P. Carlos Cardó SJ
«¿Con quién puedo comparar a los hombres del tiempo presente? Son como niños sentados en la plaza, que se quejan unos de otros: ''Les tocamos la flauta y no han bailado; les cantamos canciones tristes y no han querido llorar.''
Porque vino Juan el Bautista, que no comía pan ni bebía vino, y dijeron: “Está endemoniado”. Luego vino el Hijo del Hombre, que come y bebe y dicen: “Es un comilón y un borracho, amigo de cobradores de impuestos y de pecadores”.
Sin embargo, los hijos de la Sabiduría la reconocen en su manera de actuar».
Jesús critica duramente a sus oyentes porque no han aceptado el
mensaje de salvación ofrecido por Dios a través de Él y de Juan Bautista. En otros
pasajes, los llama generación adúltera
porque rechazan la alianza que Dios ha establecido con su pueblo Israel; y generación pecadora (Lc 11,29-30; Mt 12,
39), porque siguen otros caminos, no
los del mandamiento del amor.
El lenguaje de Juan Bautista les ha parecido duro, intransigente,
y lo han considerado un loco, un endemoniado, y se han mofado de él
considerando su predicción como un mero espectáculo. Asimismo, el lenguaje de Jesús,
que les ofrece la alegría del reino de Dios y la buena noticia de la
misericordia, lo han considerado blando y relajado.
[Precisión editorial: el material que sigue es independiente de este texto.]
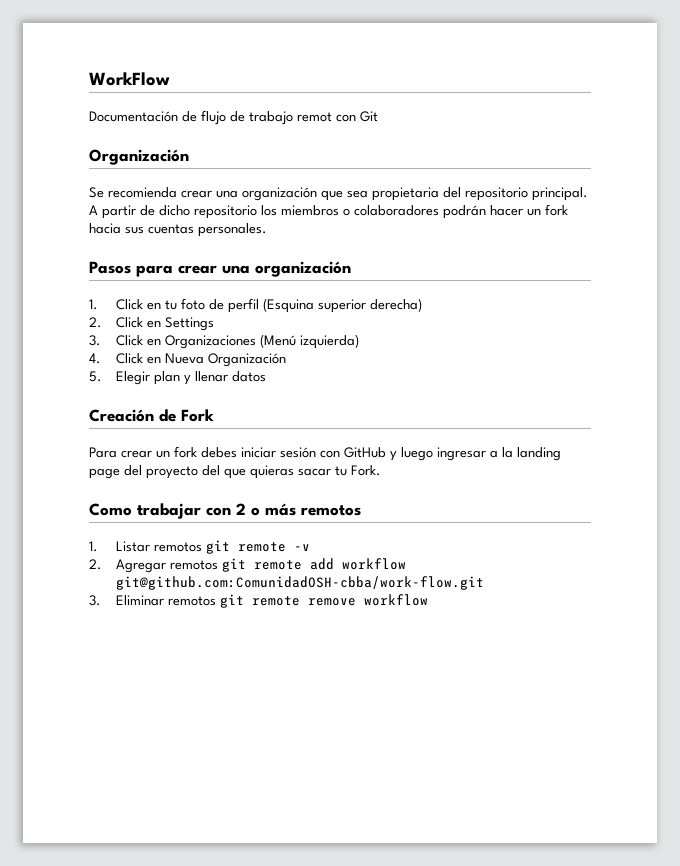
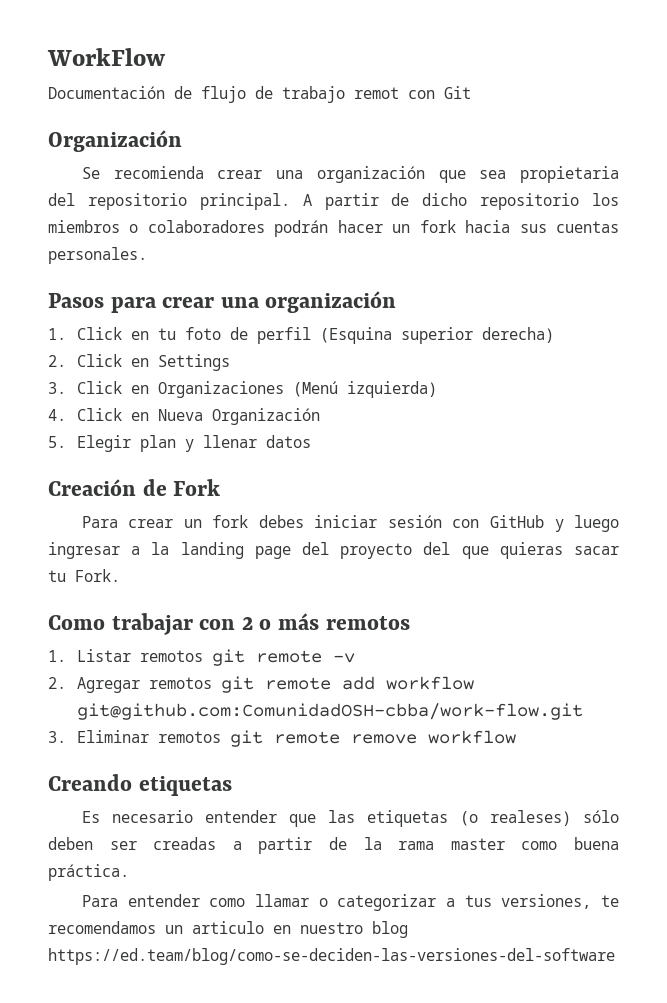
(429, 600) none -> [48,774,232,796] [81,810,620,827] [48,837,620,854] [48,864,129,881] [81,894,619,911] [48,921,408,938] [48,948,615,965] // Creando etiquetas // Es necesario entender que las etiquetas (o realeses) sólo deben ser creadas a partir de la rama master como buena práctica. // Para entender como llamar o categorizar a tus versiones, te recomendamos un articulo en nuestro blog https://ed.team/blog/como-se-deciden-las-versiones-del-software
Por esta actitud, Jesús los
compara, no a los niños de quienes es el reino de Dios, sino a los niños
caprichosos que intentan afirmar su independencia yendo en contra del parecer
de los demás.
La parábola que emplea hace alusión probablemente a un juego infantil,
que consistía en representar con música de flauta las bodas y el duelo; si la
música era alegre, de bodas, había que danzar; si era triste, de duelo, había
que fingir el llanto. Los contemporáneos de Jesús se empeñan en jugar su propio
juego, cuando hay que llorar, ríen; y cuando hay que alegrarse, se lamentan.
Hacen lo contrario de lo que Dios les propone. Y la razón es que han endurecido
el corazón.
Vino Juan,
con su porte austero y su mensaje de justicia y penitencia, pero
lo consideraron un espectáculo de diversión. Oyen ahora el mensaje de amor que
Dios les transmite por medio de Jesús y exigen un Dios severo y exigente. El
corazón endurecido de fariseos y doctores, incapaz de discernir, obstaculiza la
acción de Dios y frustra sus planes. Y lo peor de todo es que lo hacen seguros
de ser los únicos intérpretes válidos de los planes de Dios. Se negaron a
convertirse cuando Juan les habló de la inminencia del juicio; se niegan a
alegrarse cuando Jesús los invita a alegrarse y hacer fiesta por el amor
misericordioso de Dios. Al Bautista lo tuvieron por loco, endemoniado; a Jesús
lo llaman comilón y borrachín, amigo de publicanos y pecadores (Lc 7,34).
Pero la sabiduría ha quedado acreditada por todos los que son
sabios, afirma Jesús. En el
texto paralelo de Mt 11, 16-18, la sabiduría designa al mismo Jesús, portador
de la alegría del reino, iniciador de las nupcias de Dios con su pueblo. En Lucas,
la sabiduría parece aludir más bien al plan de salvación de Dios, prometido por
Juan Bautista y realizado por Jesús. Los sabios son los que acogen y viven el
mensaje de salvación. Ellos acogieron la invitación a la penitencia hecha por
el Bautista y se alegran con el mensaje que Jesús les trae de parte de Dios.
Reconocen así la sabiduría divina, es decir, su justicia, y la escuchan.
La situación descrita se repite constantemente. Basta que una
persona adopte un comportamiento coherente con su fe cristiana, y mucho más si
se compromete activamente en el trabajo por la Iglesia o por el cambio de la sociedad,
para que quienes no quieren un mensaje así lo critiquen, le den la espalda o se
rían de Él.
No aceptan una fe religiosa que los va a llevar a dar lo que no
quieren dar. Pero los pequeños, los pobres y los excluidos que no tienen
intereses económicos ni poderes sociales o políticos que defender, ven allí una
prueba de la validez del evangelio y dan razón a quienes obran así. Esas
personas coherentes con su fe, son los discípulos fieles y generosos, los
“hijos de la sabiduría”, que siguen reconociendo en Jesús la revelación y
actuación del plan de Dios que es capaz de cambiar la historia, la eficacia del
amor que transforma la realidad, es decir, la “sabiduría de Dios”.
Muchas otras aplicaciones puede tener la pequeña parábola de
Jesús. Pero, no cabe duda, ella nos hace ver de qué manera más o menos definida
o ambigua, sutil o grosera, intentamos traer a Dios a nuestro propio querer e
interés y no nos determinamos a seguir lo que Él nos pide.
Asimismo, bodas y duelo, alegría y tristeza, son parte de la
existencia. Hay un tiempo para cada cosa: un tiempo para llorar y un tiempo
para reír (Eclesiástes 3,4). No todo
puede ser llanto y melancolía, ni todo fiesta y diversión. Se exige
discernimiento para percibir lo que conviene a cada tiempo y coraje para
cambiar o dominarse.
Puede decirse, en fin, que no siempre el hacer lo que a uno le
parece es signo de una personalidad definida; la terquedad y obstinación pueden
rechazar la verdad que los otros me muestran.